Staff briefed the committee on a set of upcoming aviation agenda items: a temporary CBP clearance arrangement, a short-term Southwest Airlines lease through 2028, and private hangar developments under a Sky Harbor solicitation for Dallas Executive (≈15 acres) and Dallas Love Field (≈7–8 acres). Staff said tenants carry capital obligations and leases include protections; council sets lease rates.

Committee members spent substantial time on upcoming aviation agenda items, including an explanation of a temporary Customs and Border Protection (CBP) arrangement, a short-term Southwest Airlines lease and two planned private hangar developments.

An aviation department speaker explained that the city operates as a user-fee airport for general aviation: the city reimburses CBP for clearance services and currently pays for CBP space and related costs while a standalone CBP facility is developed. The staff speaker said the airport handles “a couple hundred” general-aviation clearances each month and that the standalone facility would eliminate the current reimbursement arrangement once built.

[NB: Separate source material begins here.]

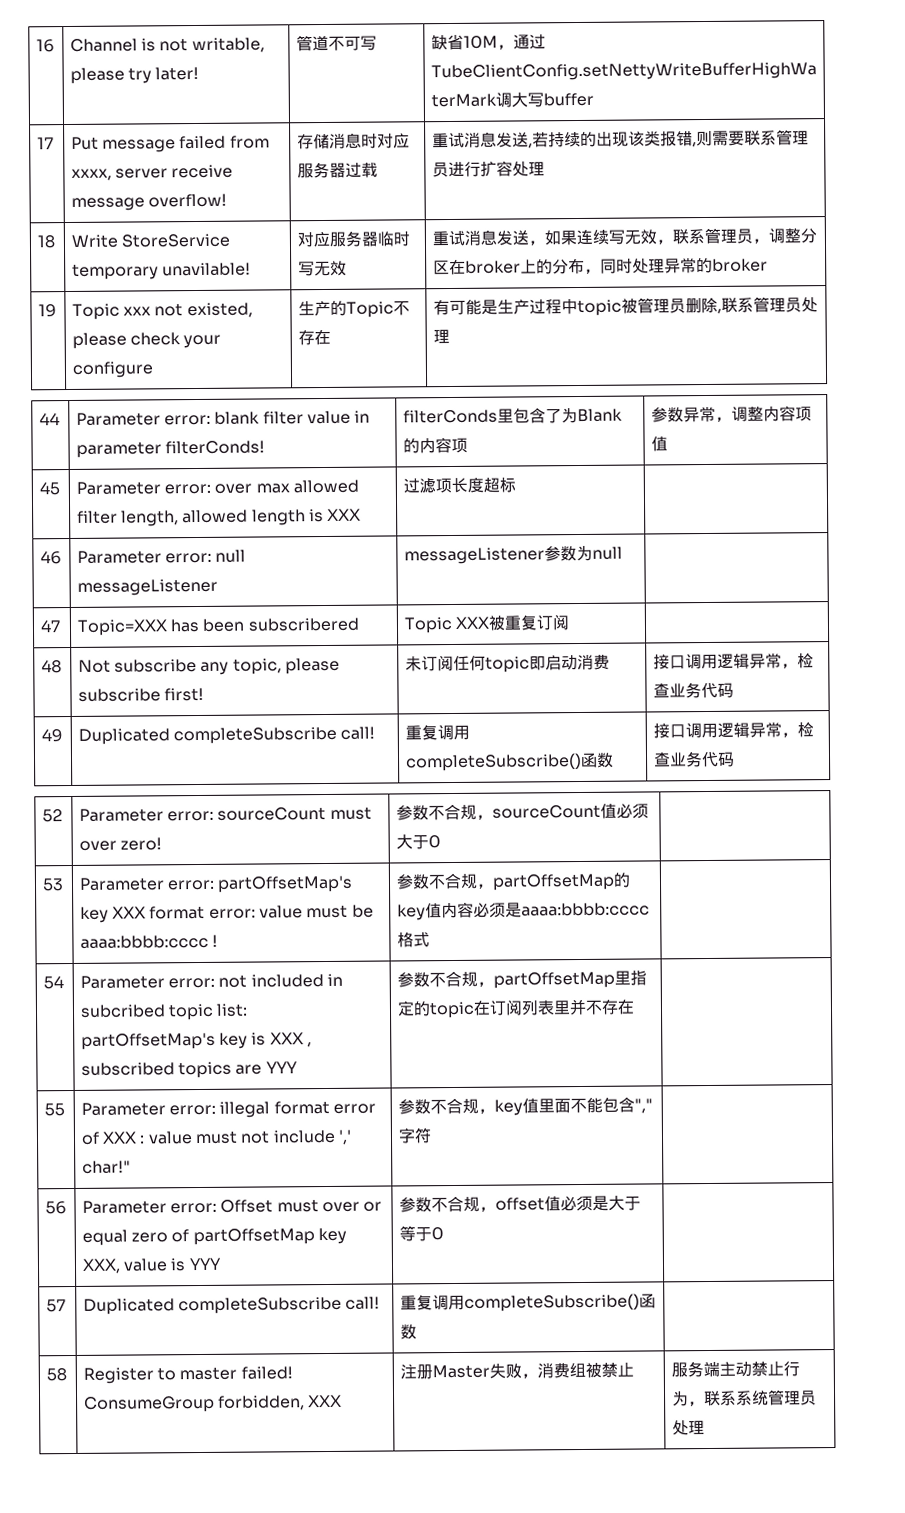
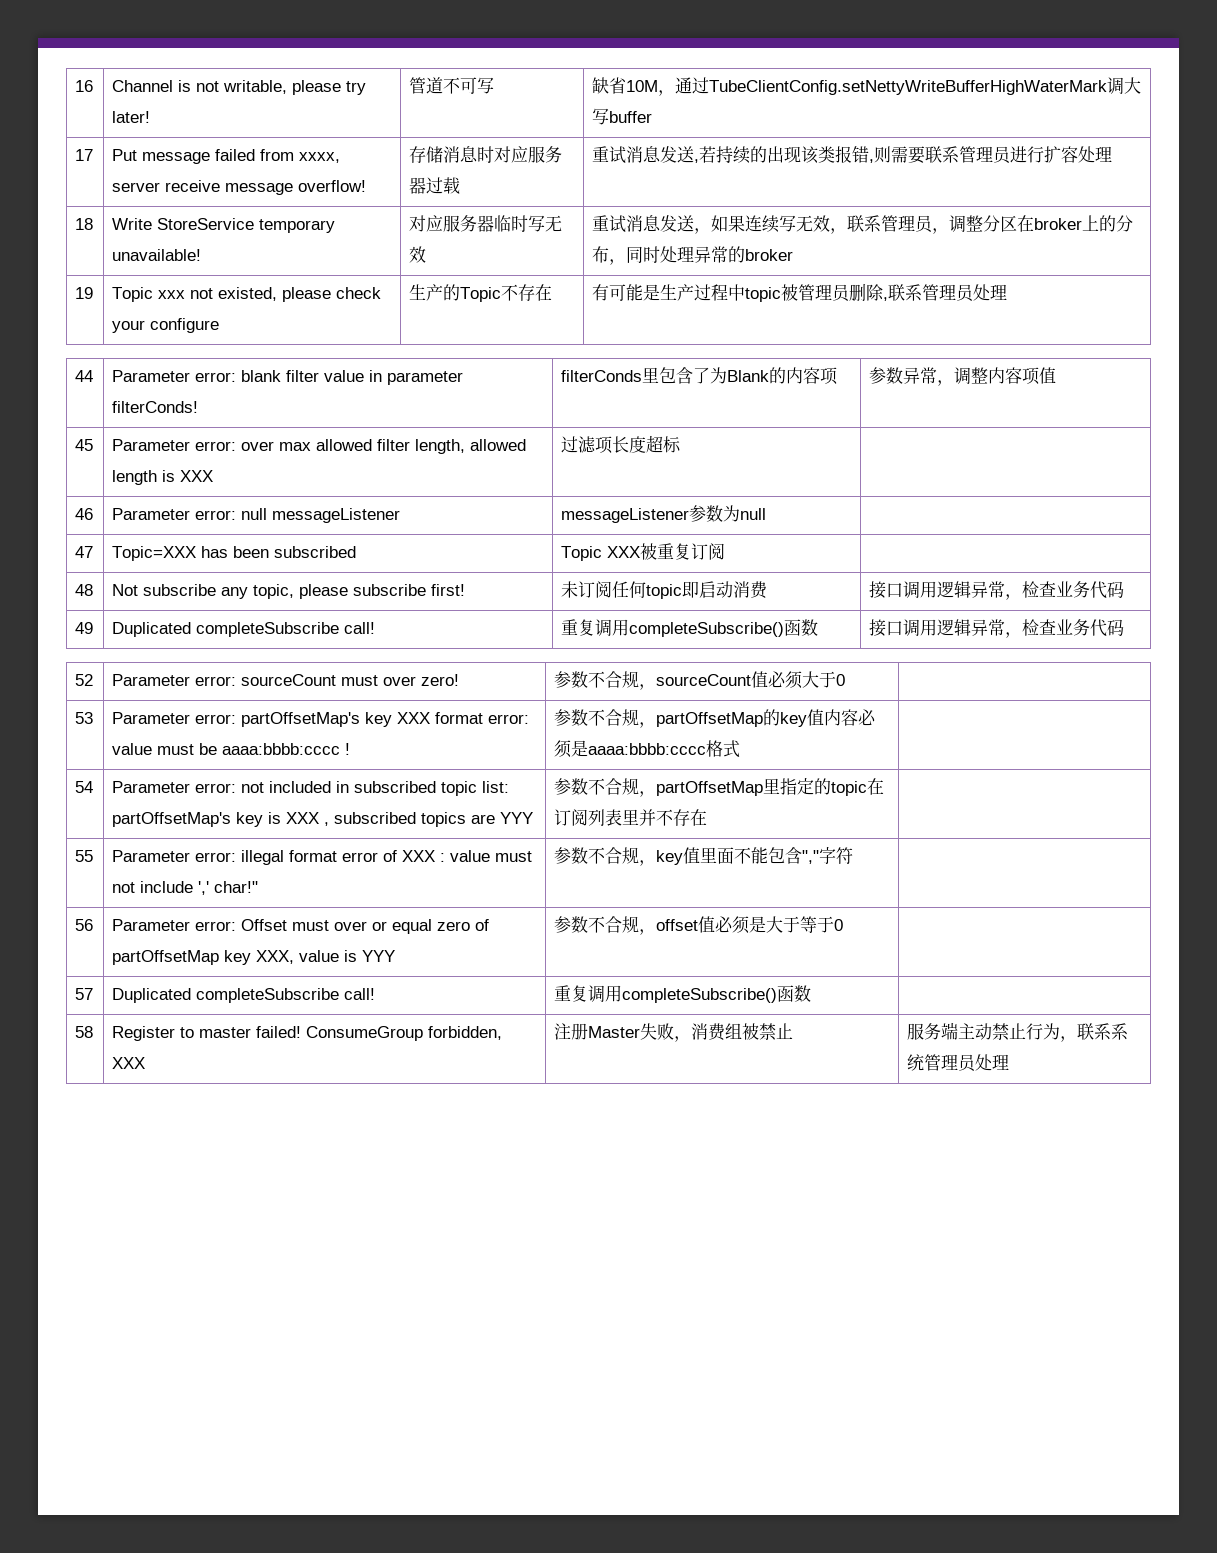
[162,262,252,277] unavilable! -> [112,249,202,261] unavailable!
[247,617,360,632] subscribered -> [274,546,357,558] subscribed
[79,1004,166,1018] subcribed -> [354,781,437,793] subscribed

Staff also described a short-term arrangement with Southwest Airlines to address immediate terminal support-space needs until a new lease that begins in 2028. In addition, staff summarized a solicitation that produced a development agreement with a private operator referred to as Sky Harbor to build private storage hangars — roughly 15 acres at Dallas Executive and about 7–8 acres at Dallas Love Field — aimed at shifting some private-jet traffic to the reliever airport.

Committee members pressed on financial and contractual protections. A committee member asked whether capital-investment obligations (cited in the briefing as roughly $17.5 million and $35 million for the two sites) would be tenant obligations and why leases extended 40 years. The staff speaker said the capital investments are tenant obligations, FAA practice allows terms to extend to 50 years though 40 is typical, and lease contracts include mechanisms to protect the city and airport; because the city owns the land, vertical improvements would revert to the city under default or at term end if not renewed.

On procurement, staff said ground leases are not always subject to a formal RFP by law; the department used an informal solicitation and Sky Harbor was the respondent that came forward. Staff emphasized that lease rates are set by city council and that market rates for unimproved land were used to evaluate the proposals. The staff speaker said the nonquantifiable benefit of the project is strategic: to draw private-jet traffic to Dallas Executive, relieving Dallas Love Field.

Patrick Carino identified himself at the meeting as director of aviation for the record.

The committee asked for more detail on large capital leases and asked staff to provide additional briefings or memos where necessary prior to full-council action.